━━━━━ Dataset records
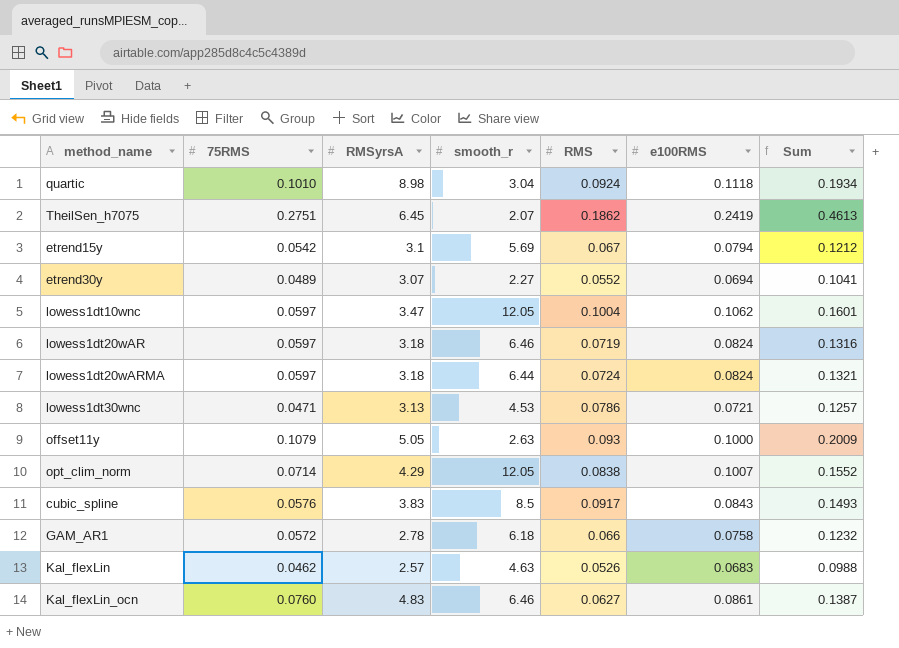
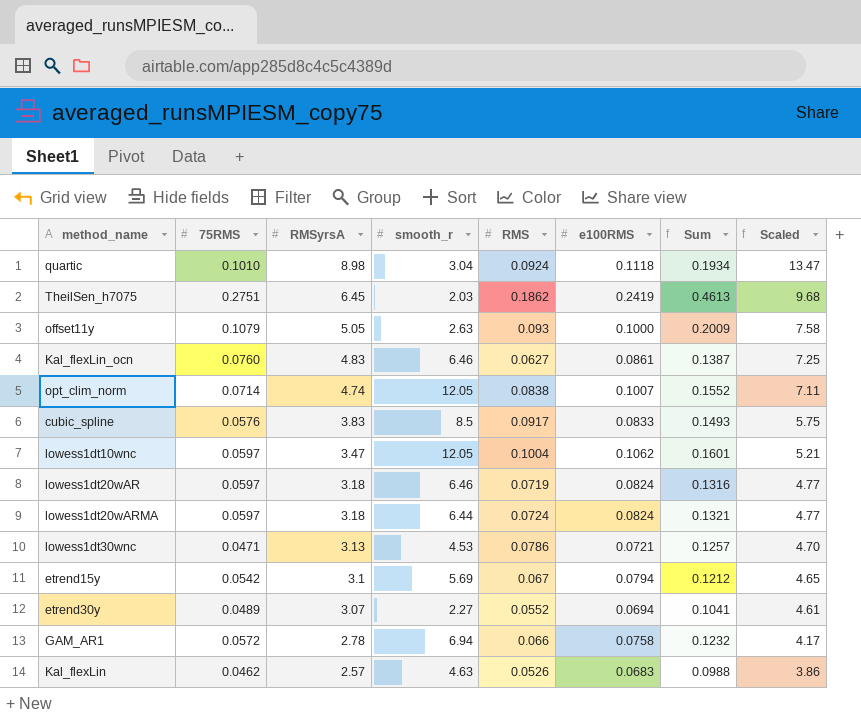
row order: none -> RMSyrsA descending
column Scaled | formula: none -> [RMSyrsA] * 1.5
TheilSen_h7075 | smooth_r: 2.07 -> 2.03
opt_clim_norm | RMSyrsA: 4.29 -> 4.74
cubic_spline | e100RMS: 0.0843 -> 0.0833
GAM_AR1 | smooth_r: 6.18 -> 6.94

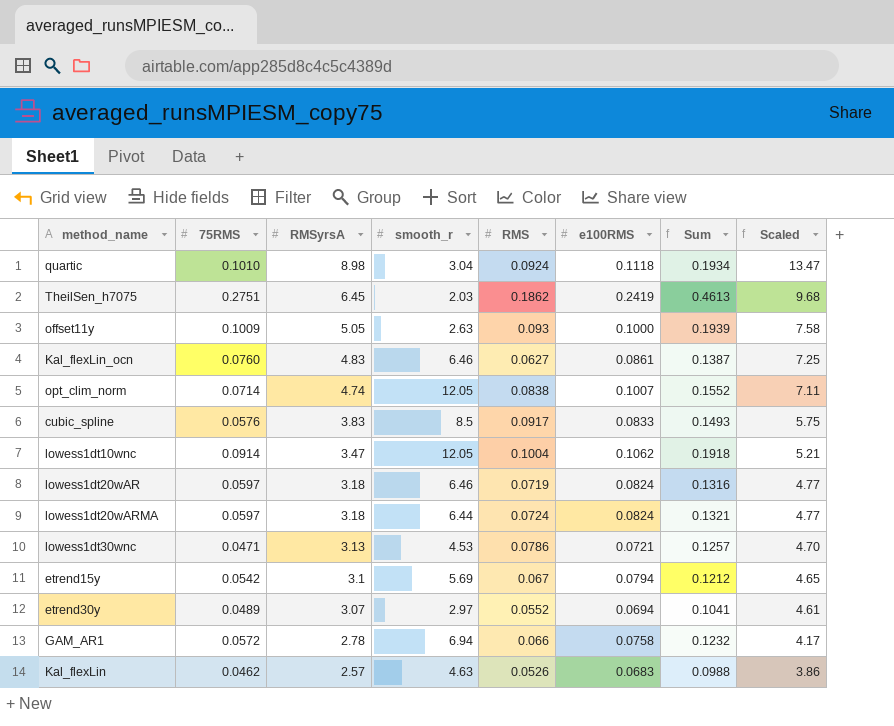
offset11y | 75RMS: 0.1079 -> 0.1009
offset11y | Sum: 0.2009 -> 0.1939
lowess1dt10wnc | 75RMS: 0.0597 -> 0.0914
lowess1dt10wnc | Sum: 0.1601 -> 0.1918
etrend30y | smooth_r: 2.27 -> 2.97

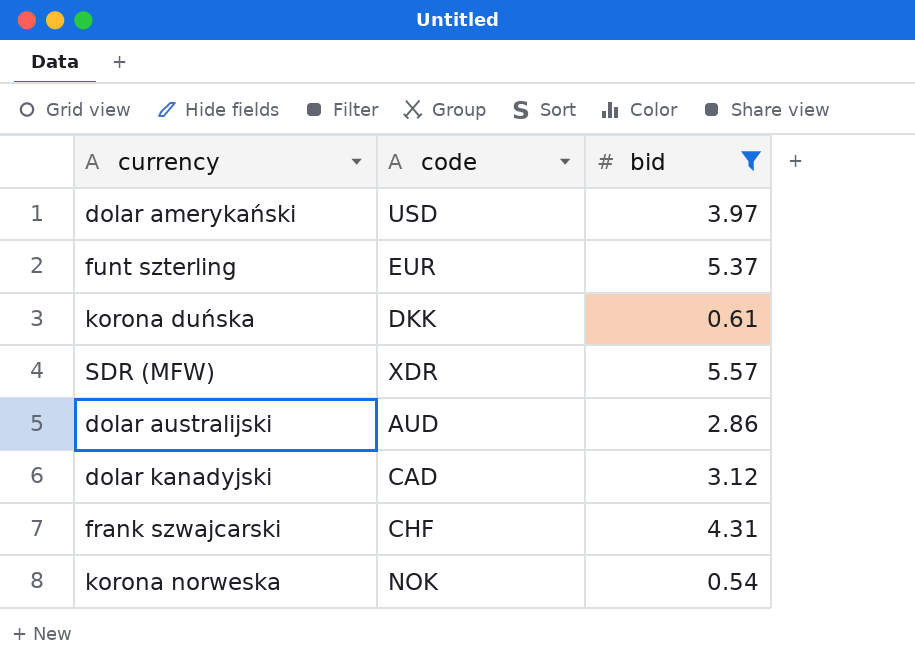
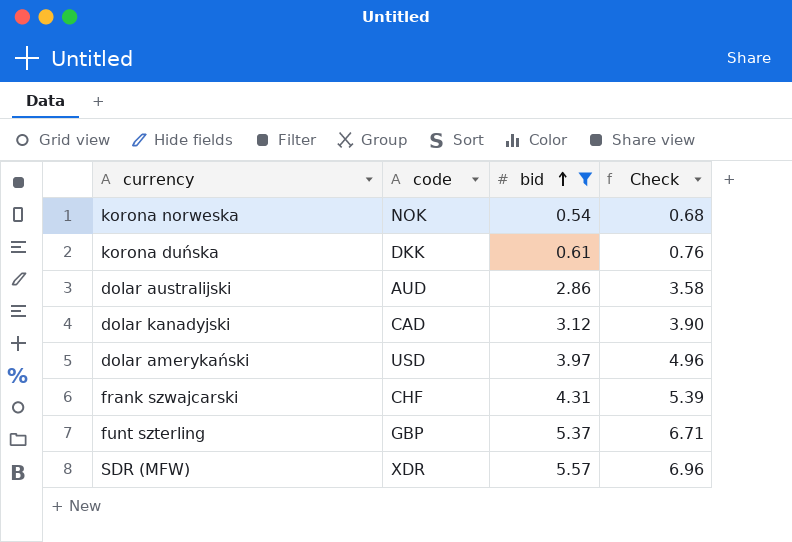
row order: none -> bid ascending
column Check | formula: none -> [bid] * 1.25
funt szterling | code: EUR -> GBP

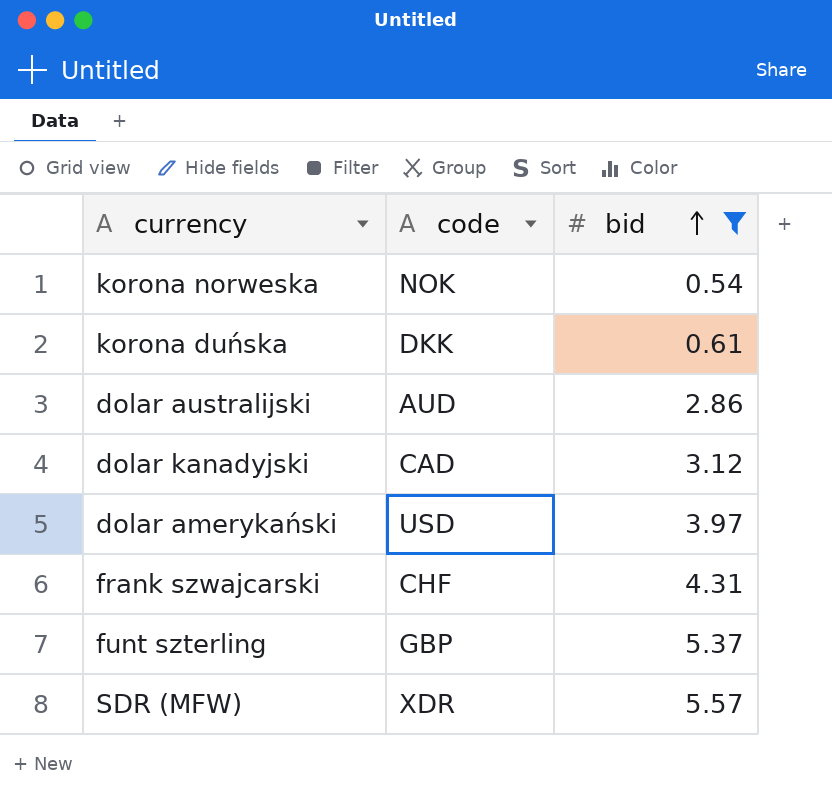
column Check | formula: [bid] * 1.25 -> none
━━━━━━━━━━
■ What is needed: Count the lines of the entries above that contain the word "order" and give only the number.

■ Response for this exercise: 2